[Revision comparison data]
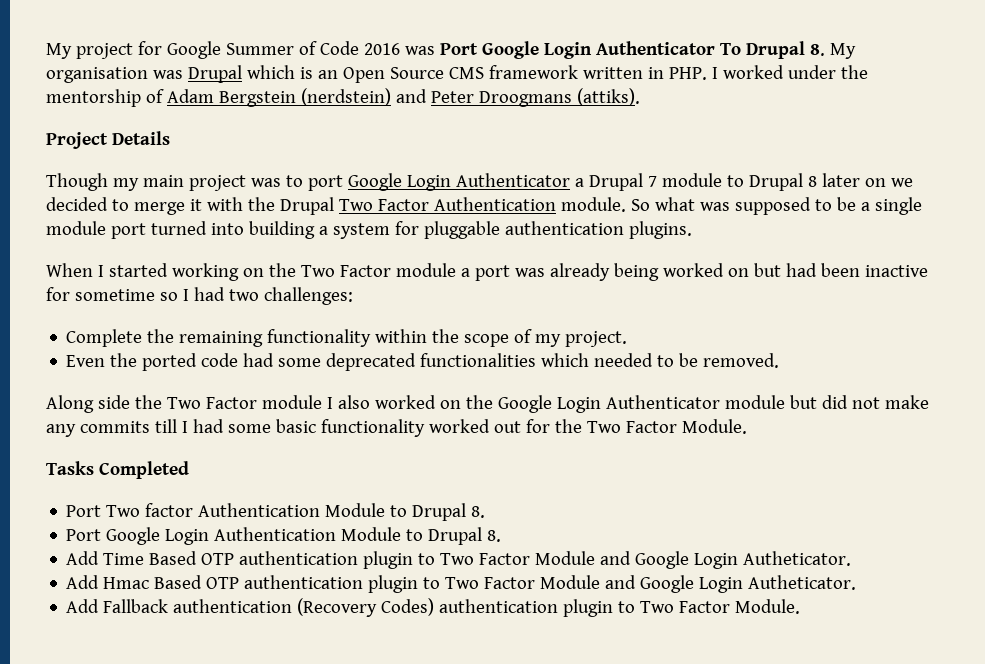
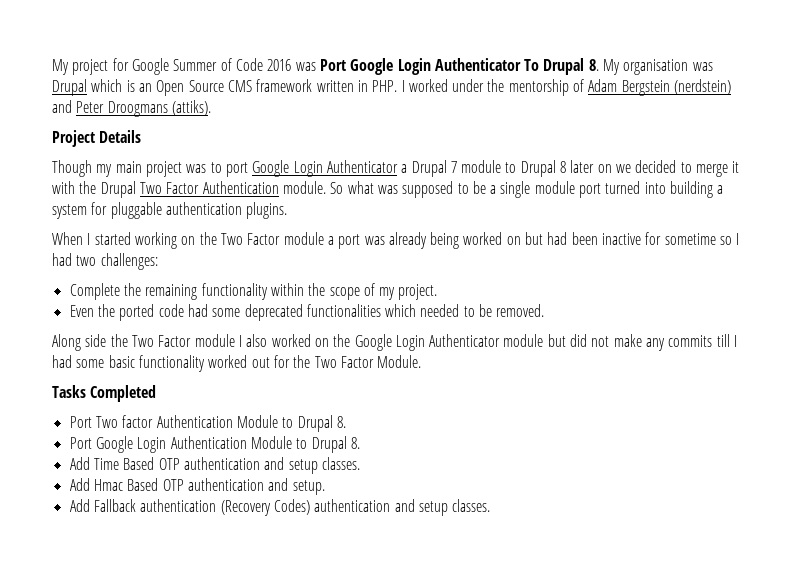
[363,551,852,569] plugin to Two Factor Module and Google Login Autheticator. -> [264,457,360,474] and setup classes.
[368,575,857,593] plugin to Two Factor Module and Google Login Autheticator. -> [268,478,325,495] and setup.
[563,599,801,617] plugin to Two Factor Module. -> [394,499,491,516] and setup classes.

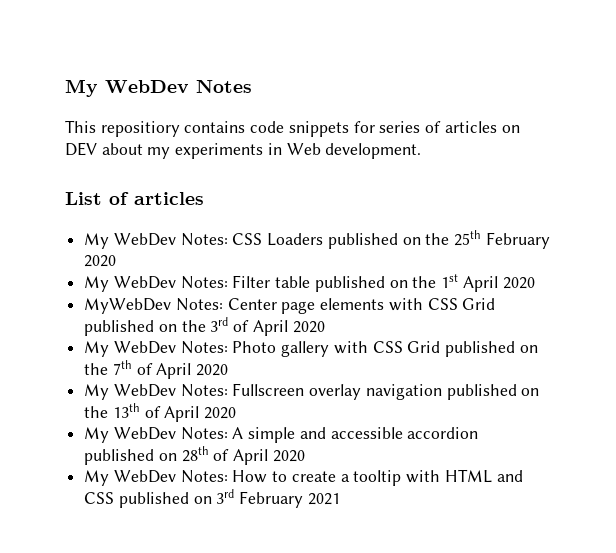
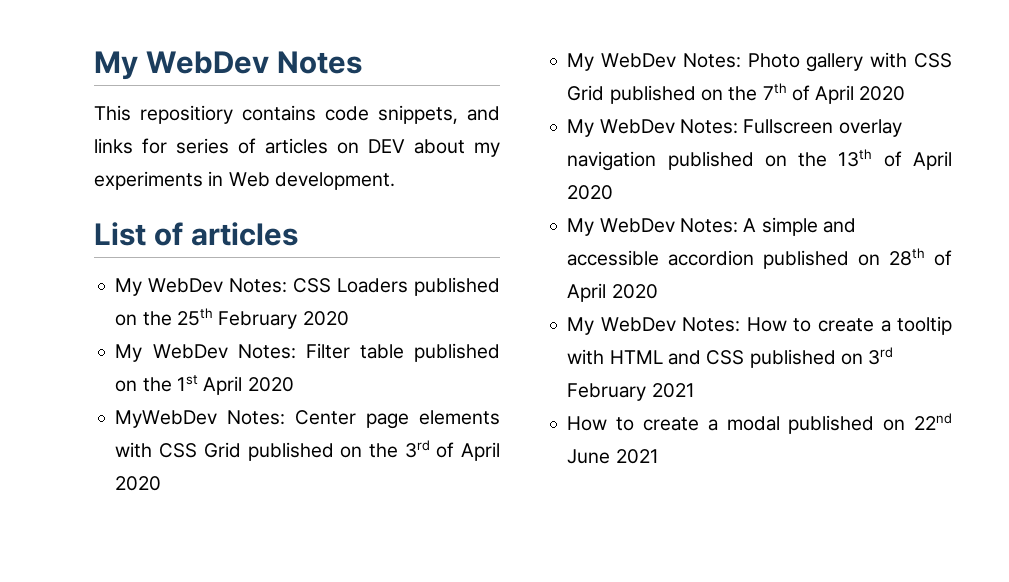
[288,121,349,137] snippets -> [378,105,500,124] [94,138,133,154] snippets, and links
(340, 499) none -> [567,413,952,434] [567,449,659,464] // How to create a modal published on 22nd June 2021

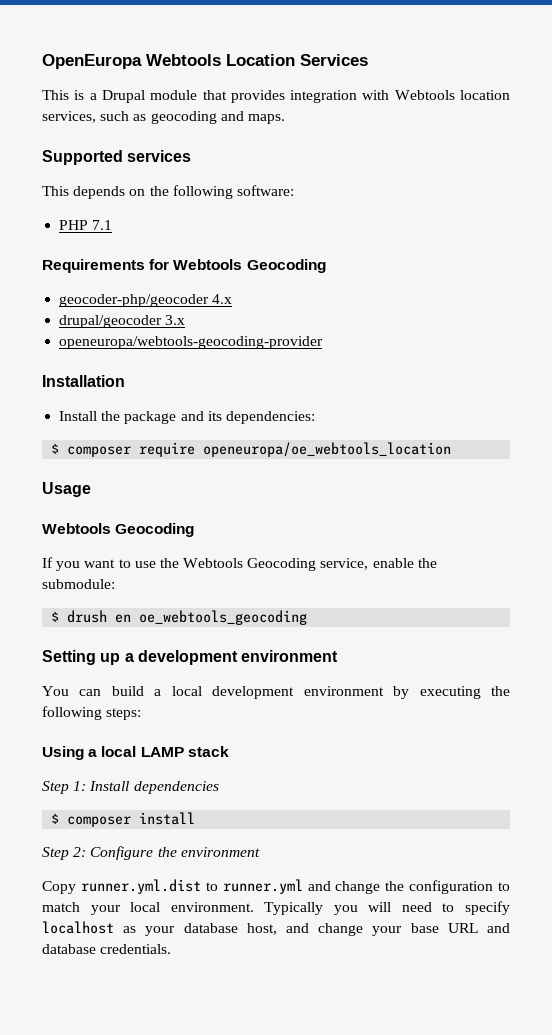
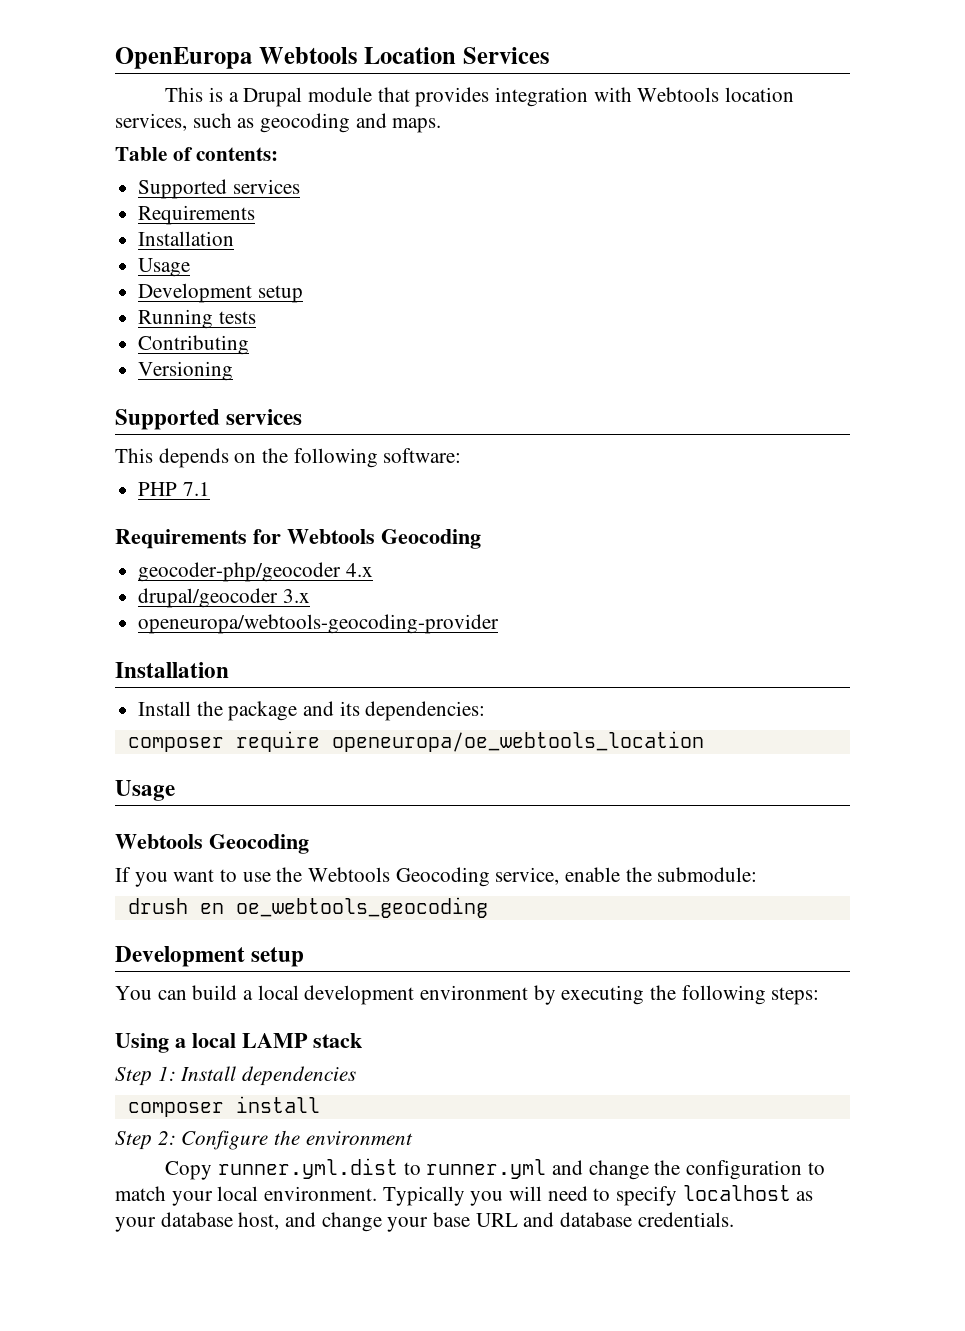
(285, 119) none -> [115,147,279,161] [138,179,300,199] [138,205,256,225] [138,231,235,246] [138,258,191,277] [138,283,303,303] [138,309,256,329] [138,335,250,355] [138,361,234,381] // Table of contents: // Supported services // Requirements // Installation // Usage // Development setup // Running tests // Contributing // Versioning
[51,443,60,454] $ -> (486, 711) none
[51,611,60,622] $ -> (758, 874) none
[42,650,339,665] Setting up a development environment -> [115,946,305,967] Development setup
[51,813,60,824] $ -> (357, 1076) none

> **Task statement**: Please hand back every entry above exactly, with no images in the copy.

> **Result of the exercise**:
[363,551,852,569] plugin to Two Factor Module and Google Login Autheticator. -> [264,457,360,474] and setup classes.
[368,575,857,593] plugin to Two Factor Module and Google Login Autheticator. -> [268,478,325,495] and setup.
[563,599,801,617] plugin to Two Factor Module. -> [394,499,491,516] and setup classes.

[288,121,349,137] snippets -> [378,105,500,124] [94,138,133,154] snippets, and links
(340, 499) none -> [567,413,952,434] [567,449,659,464] // How to create a modal published on 22nd June 2021

(285, 119) none -> [115,147,279,161] [138,179,300,199] [138,205,256,225] [138,231,235,246] [138,258,191,277] [138,283,303,303] [138,309,256,329] [138,335,250,355] [138,361,234,381] // Table of contents: // Supported services // Requirements // Installation // Usage // Development setup // Running tests // Contributing // Versioning
[51,443,60,454] $ -> (486, 711) none
[51,611,60,622] $ -> (758, 874) none
[42,650,339,665] Setting up a development environment -> [115,946,305,967] Development setup
[51,813,60,824] $ -> (357, 1076) none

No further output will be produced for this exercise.